Director : Joseph Kosinski
Screenplay : Joseph Kosinski and Karl Gajdusek and Michael Arndt (based on the comic book by Joseph Kosinski and Arvid Nelson)
MPAA Rating : PG-13
Year of Release : 2013
Stars : Tom Cruise (Jack), Morgan Freeman (Beech), Olga Kurylenko (Julia), Andrea Riseborough (Victoria), Nikolaj Coster-Waldau (Sykes), Melissa Leo (Sally), Zoe Bell (Kara)

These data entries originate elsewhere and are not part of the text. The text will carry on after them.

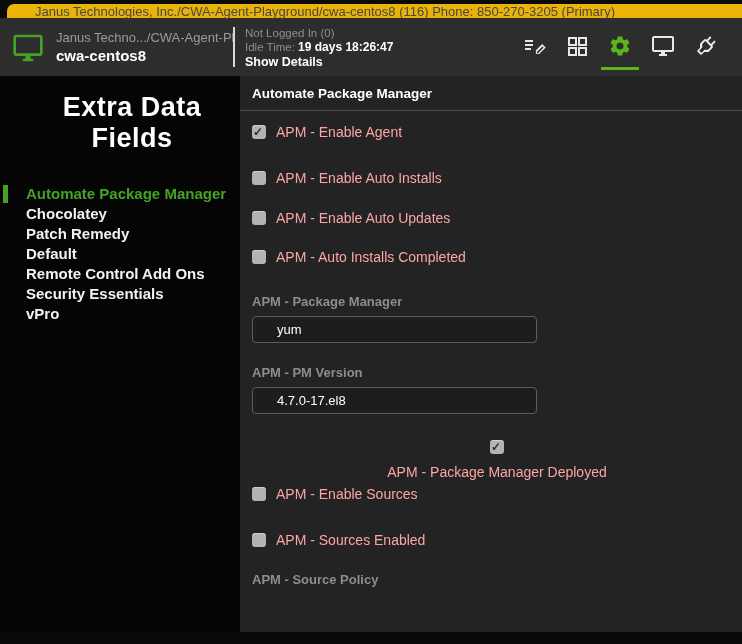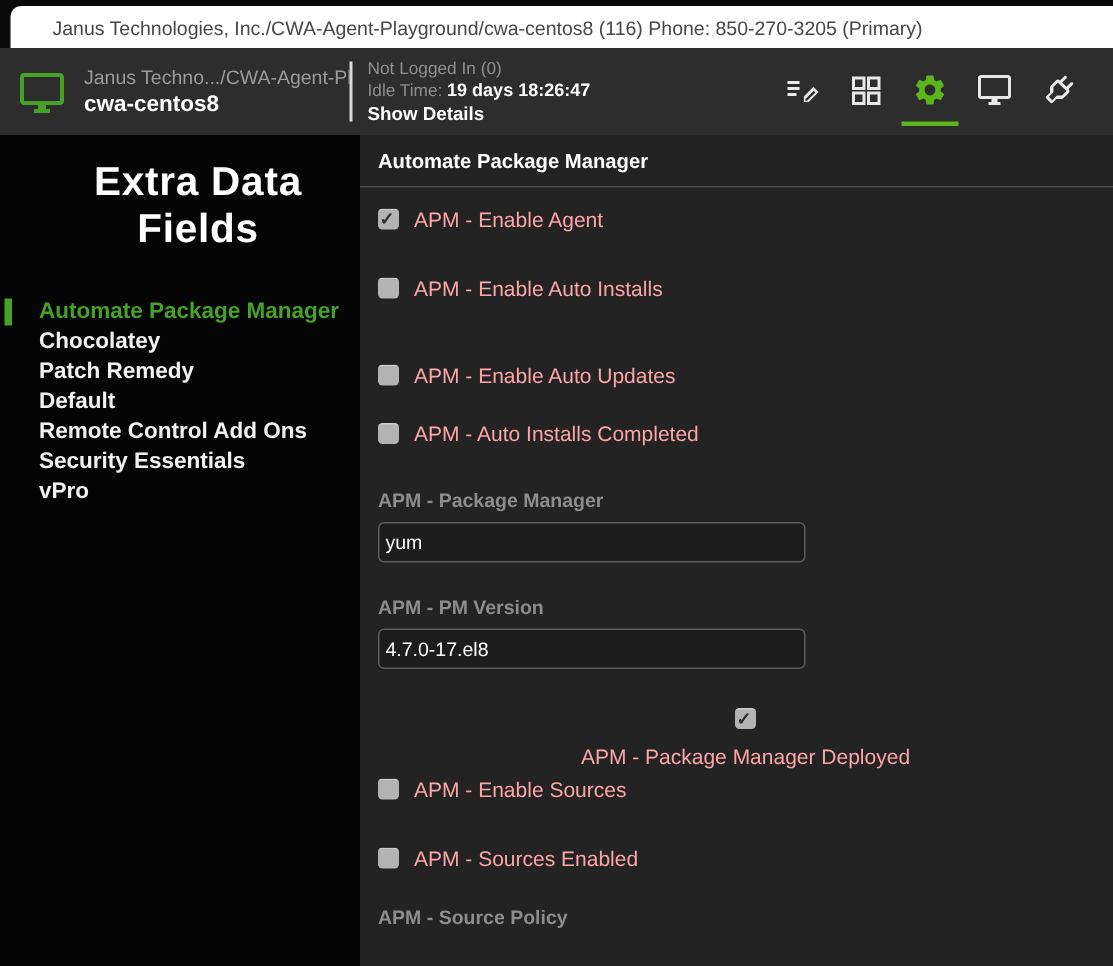--- a/index.html
+++ b/index.html
@@ -7,7 +7,7 @@
               font-family:"Liberation Sans", sans-serif; }
 
   
-  .titlebar { margin:4px 0 0 7px; height:28px; background:#ffffff;
+  .titlebar { margin:4px 0 0 7px; height:14px; background:#eab308;
               border-top-left-radius:7px; display:flex; align-items:center; }
   .titlebar span { padding-left:28px; font-size:13px; color:#474747; white-space:nowrap; }
 

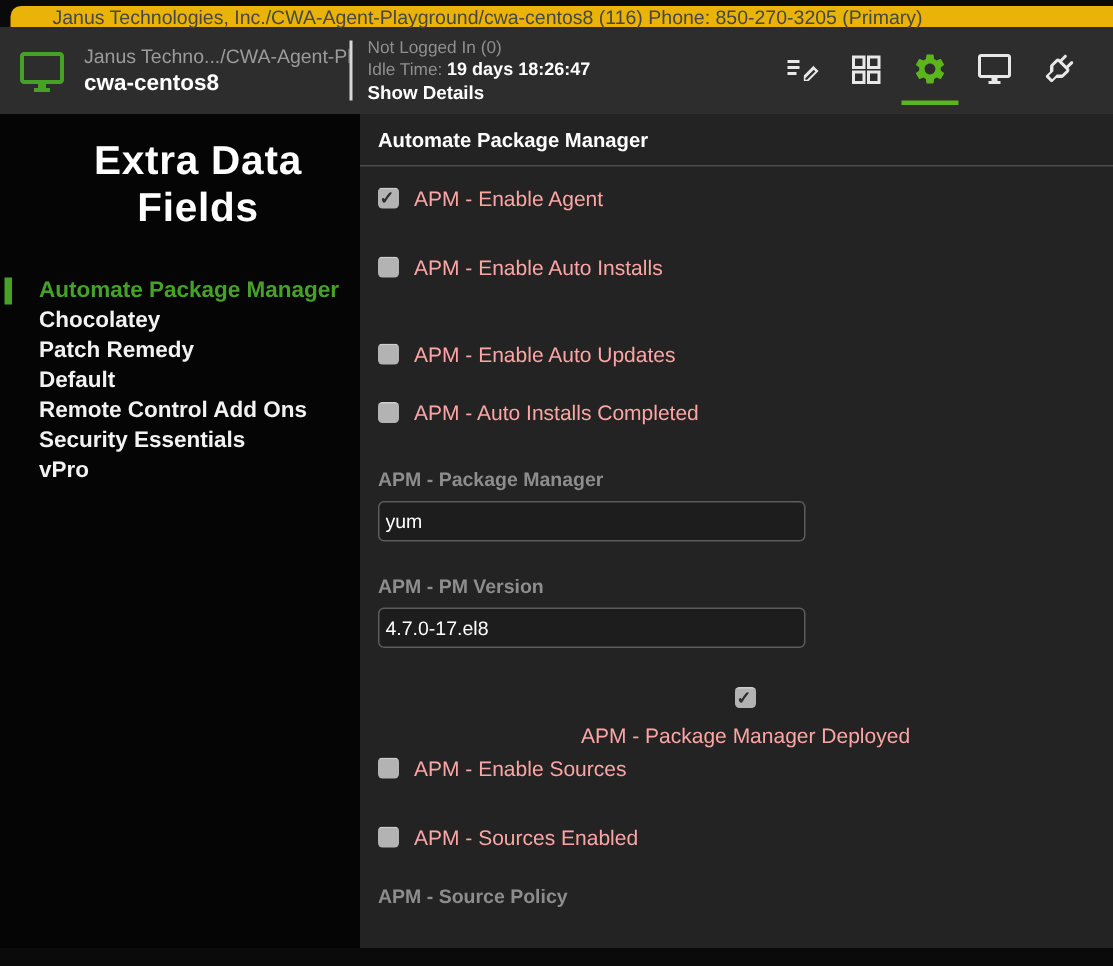--- a/index.html
+++ b/index.html
@@ -160,7 +160,7 @@
           <span class="checkbox"></span>
           <span class="cb-label">APM - Enable Auto Installs</span>
         </div>
-        <div class="cb-row" style="margin-top: 43px;">
+        <div class="cb-row" style="margin-top: 25px;">
           <span class="checkbox"></span>
           <span class="cb-label">APM - Enable Auto Updates</span>
         </div>

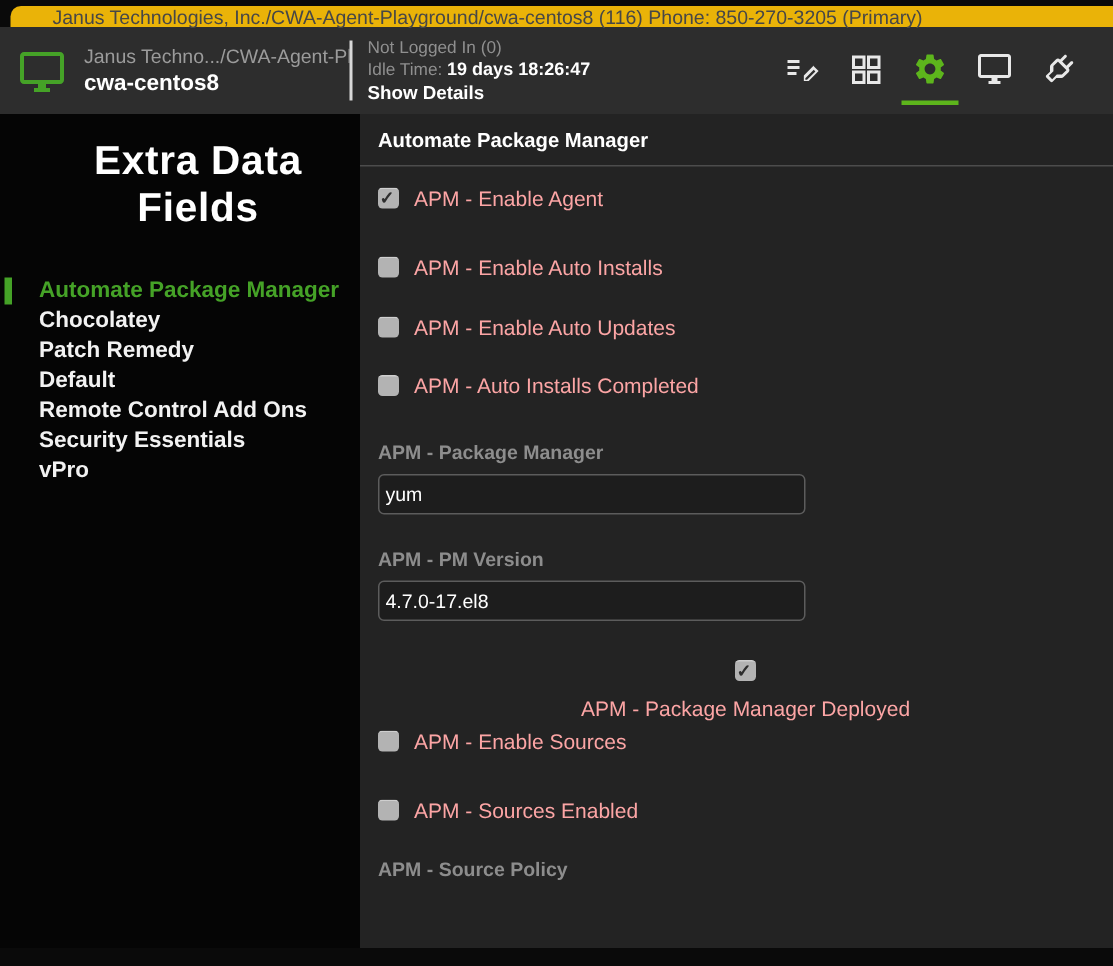--- a/index.html
+++ b/index.html
@@ -63,7 +63,7 @@
   .text-group .field-label { color:#8d8d8d; font-size:13px; font-weight:bold; }
   .text-group input { display:block; margin-top:7px; width:285px; height:27px;
                       background:#1d1d1d; border:1px solid #5c5c5c; border-radius:4px;
-                      color:#ffffff; font-size:13px; padding:0 4px;
+                      color:#ffffff; font-size:13px; padding:0 24px;
                       font-family:"Liberation Sans", sans-serif; }
 </style>
 </head>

Joseph Kosinski’s Oblivion is really no more derivative a science fiction thriller than most these days, it just has the unfortunate tendency of seeming to be more obvious about it. Although he originally conceived of it as a graphic novel in the late 2000s, Kosinski has managed to transform his story about clean-up workers maintaining drones on the decimated surface of Earth into a mega-budget cinematic spectacle, replete with big effects and the presence of Tom Cruise. The story is assembled out of bits and pieces of sci-fi lore, which isn’t a problem in and of itself. The genre is, like most well-worn modes of storytelling, inherently cannibalistic, and the real test is how well the storyteller puts the familiar pieces together. Oblivion is both a success and a failure in this regard, as it manages to maintain interest despite overt familiarity in virtually all areas, although its primary achievement is keeping some degree of mystery despite a marketing campaign that gives away one of the film’s best twists.

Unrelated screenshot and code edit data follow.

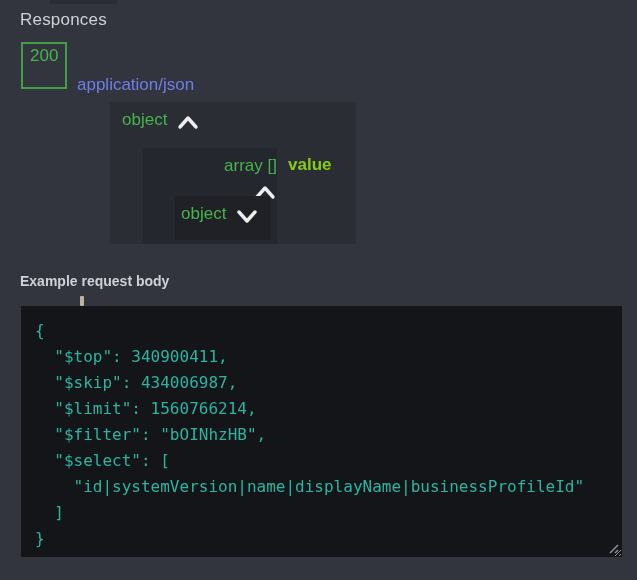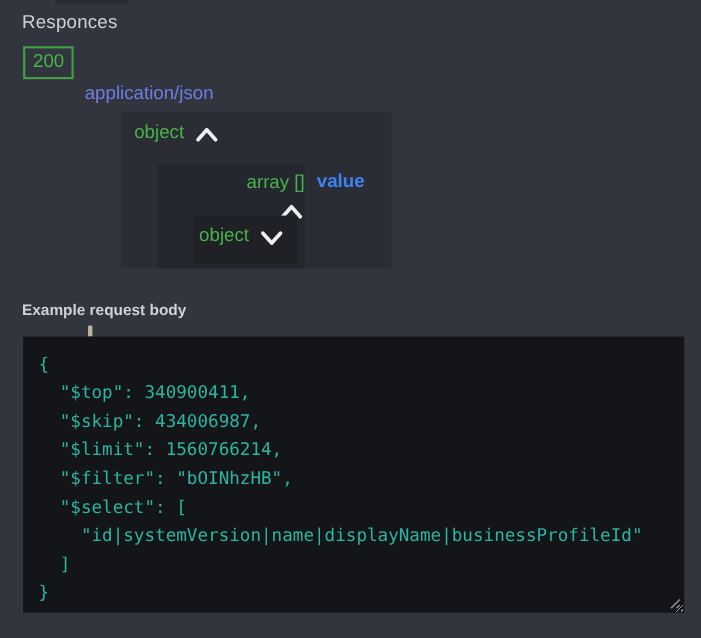--- a/index.html
+++ b/index.html
@@ -19,7 +19,7 @@
   .status-row { position:absolute; left:21px; top:42px; display:flex; align-items:center; gap:11px; }
   .status-badge {
     border:2px solid #3f9f42; color:#49b54b;
-    font-size:17px; padding:2px 7px 4px; line-height:1.2;
+    font-size:17px; padding:2px 7px 21px; line-height:1.2;
     background:transparent;
   }
   .status-desc { color:#d5d7da; font-size:17px; }

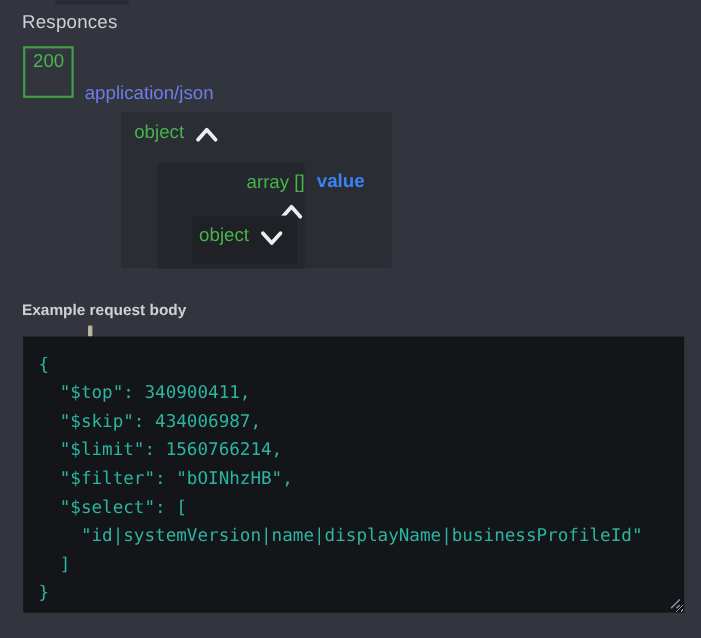--- a/index.html
+++ b/index.html
@@ -41,7 +41,7 @@
   .schema-item-box > .node-row { padding:8px 0 0 6px; }
   .schema-value-label {
     position:absolute; left:178px; top:53px;
-    color:#3b82f6; font-weight:bold; font-size:17px;
+    color:#84cc16; font-weight:bold; font-size:17px;
   }
 
   .example-heading {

Cruise, in his first sci-fi outing since Spielberg’s traumatic blockbusters Minority Report (2002) and War of the Worlds (2005), plays a man named Jack who, along with a woman named Victoria (Andrea Riseborough), are the only human beings on Earth after a rogue alien race known as Scavengers (“Scavs” for short) destroyed the moon, throwing the planet into chaos of earthquakes and tidal waves before their actual invasion. Humankind finally turned to nuclear weapons as the only line of defense, which won the war, but left the planet largely uninhabitable. The surviving members of the human race have fled to one of the moons of Jupiter, while a few others have remained on a massive space station orbiting the planet. Jack, who does the physical work, and Victoria, who acts as a communications officer, are responsible for maintaining the technologies that have been put in place to make the Earth inhabitable again, namely giant transformers that use sea water to heal the atmosphere and weaponized drones that patrol the planet and kill off any remaining Scavs that might threaten the endeavor.
Of course, as the old saying goes, not everything is at it seems, as the purpose of Jack and Victoria’s mission is called into question by that plot twist that the trailer gives away. Pretty soon, Jack is questioning not only what he’s doing there, but who he is, thus merging the genre’s tendency toward both conspiracy theories and identity crises. Part of the plot turns on the crashing of another ship that contains a woman named Julia (Olga Kurylenko), whose presence undercuts the stability of Jack and Victoria’s daily routines (in addition to being co-workers, they are also lovers). To say much more would risk ruining what secrets the film does hold, although savvy viewers will probably have it figured out pretty quickly, which saps the film of much of its intrigue.
Kosinski, whose feature debut was the visually stunning, but narratively muddy Tron: Legacy (2010), proves once again that he is an adept visual stylist. Replacing Tron’s mix of black and neon with whites, grays, and dusty earth tones, he and recent Oscar-winning cinematographer Claudio Miranda (Life of Pi) create a compelling, IMAX-ready sense of presence in the shattered remains of human society, whether it be a crumbling football stadium or the tip of the Empire State Building peaking out from the Earth (cue comparisons to Planet of the Apes’ image of a half-buried Statue of Liberty or A.I. Artificial Intelligence’s depiction of a semi-submerged Manhattan). Part of the appeal of the postapocalyptic subset of sci-fi films is the creative license filmmakers are given to envision our own destruction, and Kosinski and his team have succeeded admirably. He also again demonstrates an intuitive feel for how electronic music can enhance the otherworldly feel of science fiction, and his work here with the French duo M83 is almost as good as his work with Daft Punk on Tron.
Unfortunately, Oblivion is saddled with a preponderance of voice-over narration that explains too much too quickly. One might imagine what a more fascinating film it would have been had Kosinski and co-screenwriters Karl Gajdusek and Michael Arndt simply dropped us in the middle of the apocalyptic scenario and let us figure out gradually what had happened. Instead, for the first five minutes we get to have Tom Cruise give us a guided, step-by-step run-down of how he came to be where he is, which is efficient, but not terribly interesting. It’s not a detrimental flaw, but it’s one of many small, nagging issues that keep Oblivion firmly earthbound.